Hyperparameter Tuning For Machine Learning: All You Need to Know

Hyperparameter Tuning For Machine Learning: All You Need to Know

Landing on the best possible combinations of hyperparameters is one of the most important, as well as confusing, choices we could be faced with when developing a machine learning model. Even the most seasoned experts would agree that the algorithms and processes involved in choosing the best hyperparameters are highly complex. At the same time, they’re absolutely vital to get right.

Hyperparameters are the section of parameters that a user predefines to control the learning process. Their values are set before the learning process begins and help the machine learning model achieve the best performance on a particular task.

Hyperparameters are top-level parameters. Their values are set by the machine learning engineer before the learning algorithm begins training the model. They are used by the learning algorithm while it is still learning but are not a part of the resulting model. The trained model parameters that emerge after learning eventually become the model.

In short, hyperparameters are vital to creating the best model to predict a certain task. They are set before hand, that is, before building the model on the training data.

But before we understand how hyperparameters can improve the performance of a classifier or regression model, it’s necessary first to get a grasp of all the concepts involved. Let’s start with a basic tutorial.

For a detailed tutorial and step by step code implementations on hyperparameter optimization for machine learning, check out our course Hyperparameter Optimization for Machine Learning.

Parameter Vs. Hyperparameter

The terms parameter and hyperparameter may sound similar but are actually very different in machine learning terms. It can be quite confusing to understand the differences between these terms for a beginner. Maybe this break up will help:

Model parameters are critical to machine learning algorithms. They are usually internal to the machine learning model, and their values can be estimated from a dataset. They make up the actual pieces of the neural network, or the linear regression or the decision tree, and are required by the model when making predictions. A common example could be the weights within a neural network. Usually, those are determined by the algorithm as a result of training.

Some common examples of parameters include:

  • The coefficients (or weights) of linear and logistic regression models

  • Weights and biases of a neural network

  • The cluster centroids in clustering

  • The point of partition at each node in a decision tree

Hyperparameters, on the other hand, are explicitly specified parameters that control the training process as a whole. They are parameters that cannot be learned from the regular training process and must be fixed before the process even begins.
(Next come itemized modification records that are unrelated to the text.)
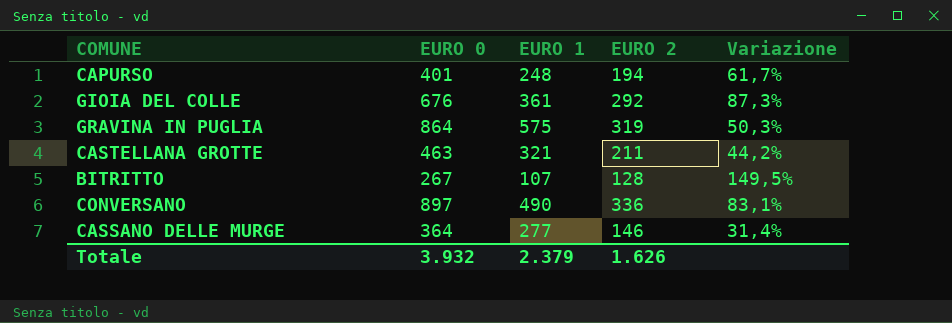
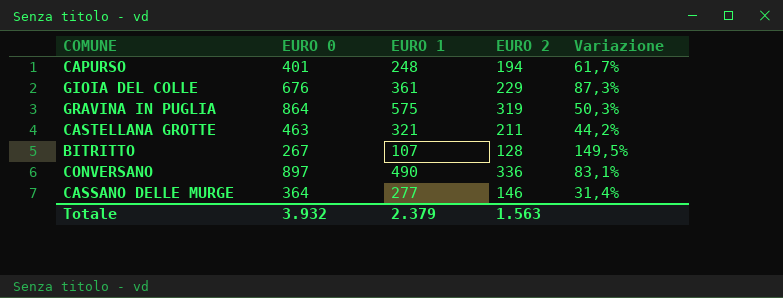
GIOIA DEL COLLE | EURO 2: 292 -> 229
Totale | EURO 2: 1.626 -> 1.563

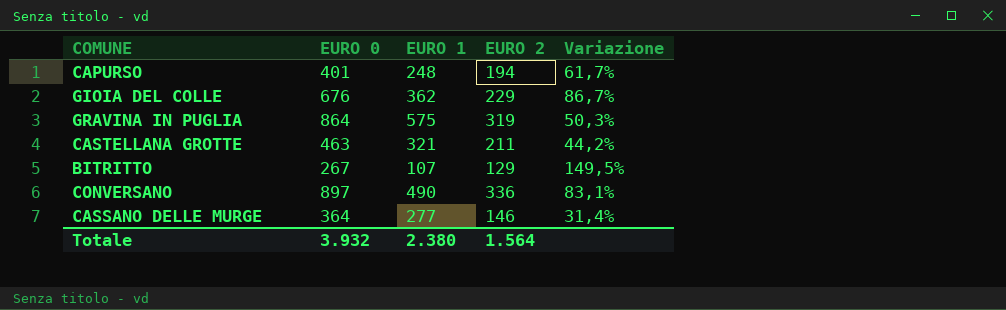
GIOIA DEL COLLE | EURO 1: 361 -> 362
GIOIA DEL COLLE | Variazione: 87,3% -> 86,7%
BITRITTO | EURO 2: 128 -> 129
Totale | EURO 1: 2.379 -> 2.380
Totale | EURO 2: 1.563 -> 1.564

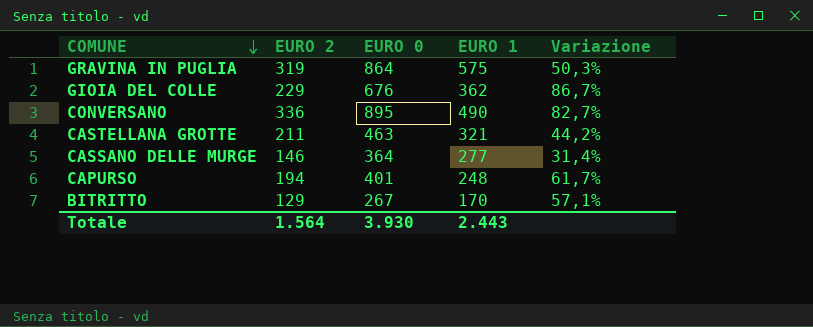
row order: none -> COMUNE descending
column EURO 2 | position: 4 -> 2
CONVERSANO | EURO 0: 897 -> 895
CONVERSANO | Variazione: 83,1% -> 82,7%
BITRITTO | EURO 1: 107 -> 170
BITRITTO | Variazione: 149,5% -> 57,1%
Totale | EURO 0: 3.932 -> 3.930
Totale | EURO 1: 2.380 -> 2.443

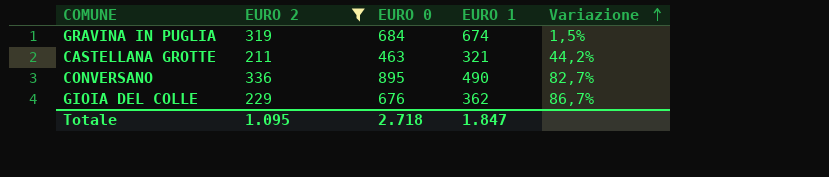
filter: none -> EURO 2 >= 211
row order: COMUNE descending -> Variazione ascending
GRAVINA IN PUGLIA | EURO 0: 864 -> 684
GRAVINA IN PUGLIA | EURO 1: 575 -> 674
GRAVINA IN PUGLIA | Variazione: 50,3% -> 1,5%
Totale | EURO 2: 1.564 -> 1.095
Totale | EURO 0: 3.930 -> 2.718
Totale | EURO 1: 2.443 -> 1.847

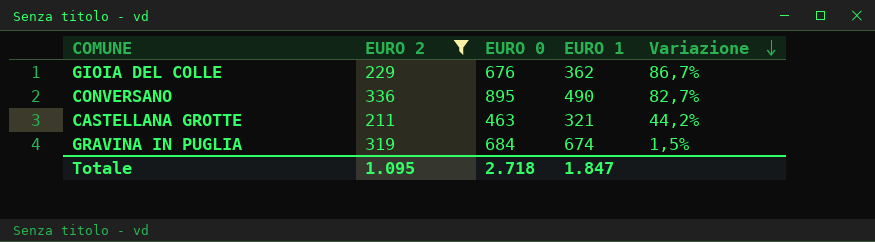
row order: Variazione ascending -> Variazione descending

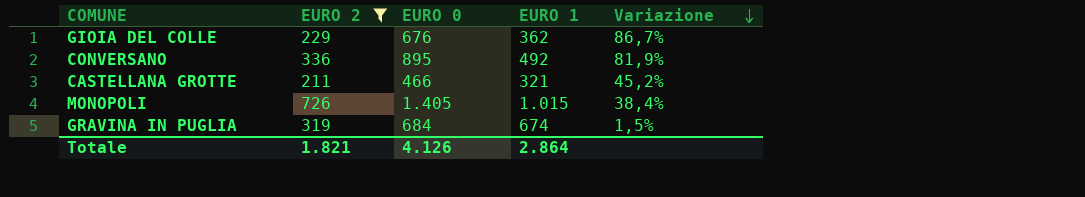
CONVERSANO | EURO 1: 490 -> 492
CONVERSANO | Variazione: 82,7% -> 81,9%
CASTELLANA GROTTE | EURO 0: 463 -> 466
CASTELLANA GROTTE | Variazione: 44,2% -> 45,2%
row MONOPOLI: none -> 726 | 1.405 | 1.015 | 38,4%
Totale | EURO 2: 1.095 -> 1.821
Totale | EURO 0: 2.718 -> 4.126
Totale | EURO 1: 1.847 -> 2.864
They express essential properties of the model, such as complexity or the learning rate.

hyperparameter search cartoon

Some common examples of hyperparameters include:

  • Learning rate in optimization algorithms (for example, gradient descent)

  • Choice of the optimization algorithm

  • The number of hidden layers in a deep neural network

  • The drop-out rate or the activation functions in a neural network

  • Number of iterations (epochs) in training a neural network

  • The regularization penalty in a linear model (Lasso vs Ridge)

  • The depth of the decision tree

  • The number of decision trees in a random forest

  • The criterion to evaluate the splitting of samples at each node (for example Gini or entropy)

Differences Between Parameters and Hyperparameters:

Now that we’ve gone through the meaning of both words in machine learning terms let’s take a look at some of the key distinctions that set them apart.

  • While model parameters are essential for making predictions, model hyperparameters are necessary for optimizing the model

  • Parameters are specified or estimated during the actual training of the model, while hyperparameters are usually set before the beginning of the training

  • Parameters are usually learned and set by the model, while hyperparameters are generally set manually by a machine learning engineer, or some sort of (additional) optimization method

  • Parameters are internal to the model, while hyperparameters are external

  • The value of a parameter can be estimated by optimization algorithms such as gradient descent, while the hyperparameter values are set by the process known as hyperparameter tuning

What is Hyperparameter Tuning?

Let’s leave parameters aside for now and understand more about hyperparameters. To find and select the optimal set of hyperparameters for a machine learning model, we follow a process known as hyperparameter tuning or hyperparameter optimization.

This process involves trying various combinations of different hyperparameter values, training a model for each combination, and comparing the performance of the models on a validation set or test set. Once these processes are complete, we can arrive at the set of hyperparameters that work best for the final model.

A hyperparameters search consists of:

  • Defining the hyperparameter space: the range of values to test for each hyperparameter

  • Finding a method for sampling candidate hyperparameters (for example, grid search)

  • A cross-validation scheme (usually hyperparameters are tested with cross-validation to obtain a measure of the dispersion error, obtained by assessing model performance over the data subset that was not used for model training)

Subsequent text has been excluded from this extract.